Scott encoding (Wikipedia) is the original method we adopted for the Plutus Tx compiler, when targeting Plutus Core 1.0.0. It can be done in untyped lambda calculus, and any language that extends untyped lambda calculus, including UPLC.

As an example, consider the These type, a value of These, and a function that inspects a These:

data These a b
= This a
| That b
| These a b

x :: These Integer BuiltinString
x = These 1 "hello"

f :: These Integer BuiltinString -> Integer
f = \case
This a -> a
That b -> 42
These a b -> a

In Scott encoding, x and f are encoded as

x = \this that these -> these 1 "hello"

f = \x -> x (\a -> a) (\b -> 42) (\a b -> a)

To illustrate a recursive data type, consider a value of [Integer] and the head and tail functions:

xs :: [Integer]
xs = [1, 2, 3]

head :: [Integer] -> Integer
head xs = case xs of
y : ys -> y
[] -> 42

tail :: [Integer] -> [Integer]
tail xs = case xs of
y : ys -> ys
[] -> []

These are encoded in Scott encoding as

xs = let c y ys = \cons nil -> cons y ys
n = \cons nil -> nil
in c 1 (c 2 (c 3 n))

head = \xs -> xs (\y ys -> y) 42

tail = let n = \cons nil -> nil
in \xs -> xs (\y ys -> ys) n

(There is no let-bindings in UPLC, but let a = rhs in b can be read as (\a -> b) rhs.)

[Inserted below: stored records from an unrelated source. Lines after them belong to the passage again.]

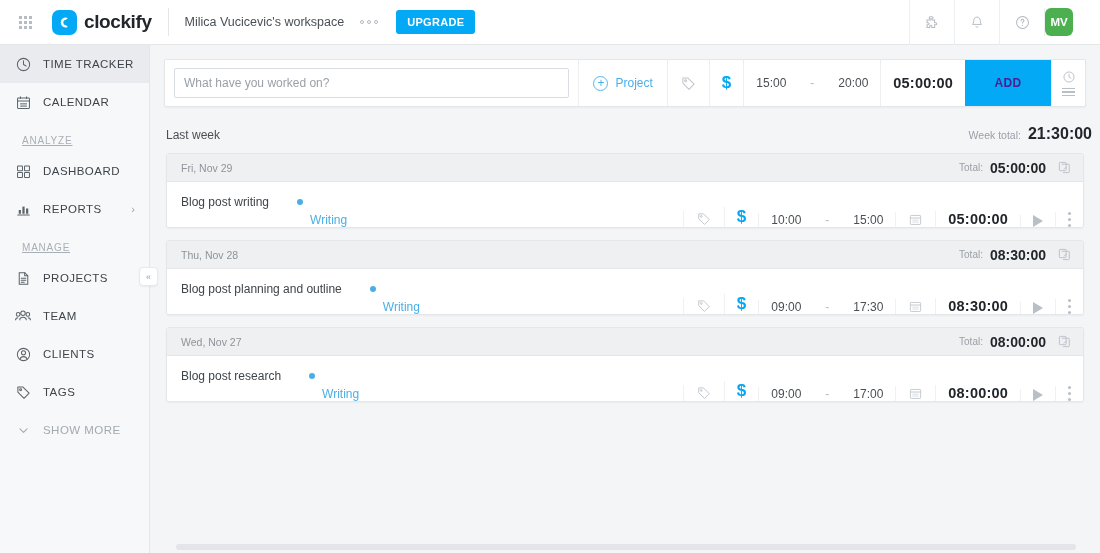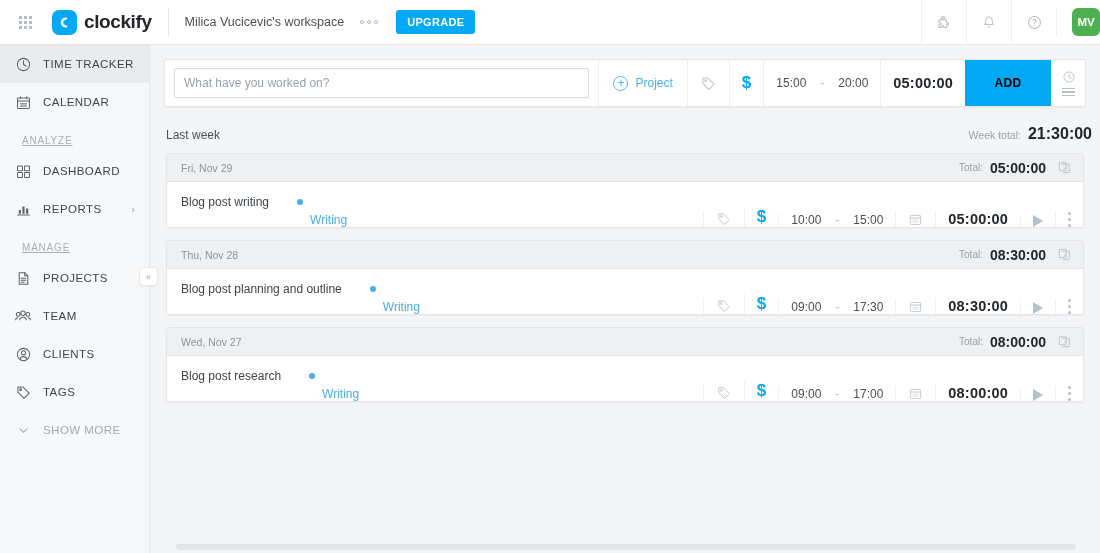--- a/index.html
+++ b/index.html
@@ -42,21 +42,21 @@
     letter-spacing: .3px; border: none; border-radius: 3px;
     padding: 6px 11px; margin-left: 12px; cursor: pointer;
   }
   .topbar-right {
     margin-left: auto; display: flex; align-items: center; height: 100%;
   }
   .tb-icon {
     width: 45px; height: 45px; display: flex; align-items: center; justify-content: center;
     border-left: 1px solid #eceef0; cursor: pointer;
   }
-  .avatar-cell { width: 44px; display: flex; align-items: center; justify-content: flex-end;
+  .avatar-cell { width: 56px; display: flex; align-items: center; justify-content: flex-start;
     border-left: 1px solid #eceef0; }
   .avatar {
     width: 28px; height: 28px; border-radius: 6px; background: #4caf50; color: #fff;
     font-size: 11.5px; font-weight: bold; display: flex; align-items: center; justify-content: center;
     cursor: pointer;
   }
 
   
   .sidebar {
     position: absolute; top: 45px; left: 0; width: 150px; height: 508px;
@@ -109,26 +109,26 @@
     border-left: 1px solid #eceef0; padding: 0 12px; cursor: pointer;
   }
   .project-cell { gap: 7px; padding: 0 14px; }
   .plus-circle {
     width: 15px; height: 15px; border: 1px solid #52b8f0; border-radius: 50%;
     color: #4aafe8; font-size: 12px; line-height: 12px; display: flex;
     align-items: center; justify-content: center;
   }
   .project-link { font-size: 12px; color: #4aafe8; }
   .dollar { color: #03a9f4; font-size: 17px; font-weight: bold; }
-  .time-range { font-size: 12px; color: #4a4f55; display: flex; gap: 14px; align-items: center; }
+  .time-range { font-size: 12px; color: #4a4f55; display: flex; gap: 24px; align-items: center; }
   .time-range .sep { color: #b4bac1; }
   .date-cell { gap: 9px; font-size: 12px; color: #4a4f55; }
   .duration { font-size: 14.5px; font-weight: bold; color: #22262b; letter-spacing: .2px; }
   .add-btn {
-    width: 86px; background: #03a9f4; color: #000000; border: none;
+    width: 86px; background: #03a9f4; color: #4c1d95; border: none;
     font-size: 12px; font-weight: bold; letter-spacing: .4px; cursor: pointer;
     font-family: "Liberation Sans", sans-serif;
   }
   .mode-toggle {
     width: 34px; display: flex; flex-direction: column; align-items: center;
     justify-content: center; gap: 4px; border-left: 1px solid #eceef0; cursor: pointer;
   }
   .list-lines { display: flex; flex-direction: column; gap: 2px; }
   .list-lines i { display: block; width: 13px; height: 1.5px; background: #b9bfc6; }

A related method of encoding data types is Church encoding (Wikipedia). It is identical to Scott encoding for non-recursive data types, but differs for recursive data types. The Church encoding of xs and head is:

xs = \c n -> c 1 (c 2 (c 3 n))

head = \xs -> xs (\y ys -> y) 42

However, tail is much more complex and less efficient with Church encoding compared to Scott encoding. Intuitively, expressing tail on a Church-encoded list involves taking a term where c is applied a number of times, and producing a new term where c is applied one less time - not a trivial task. This is also the case with many other operations on Church encoded values, which is the main reason Scott encoding is chosen over Church encoding in the Plutus Tx compiler.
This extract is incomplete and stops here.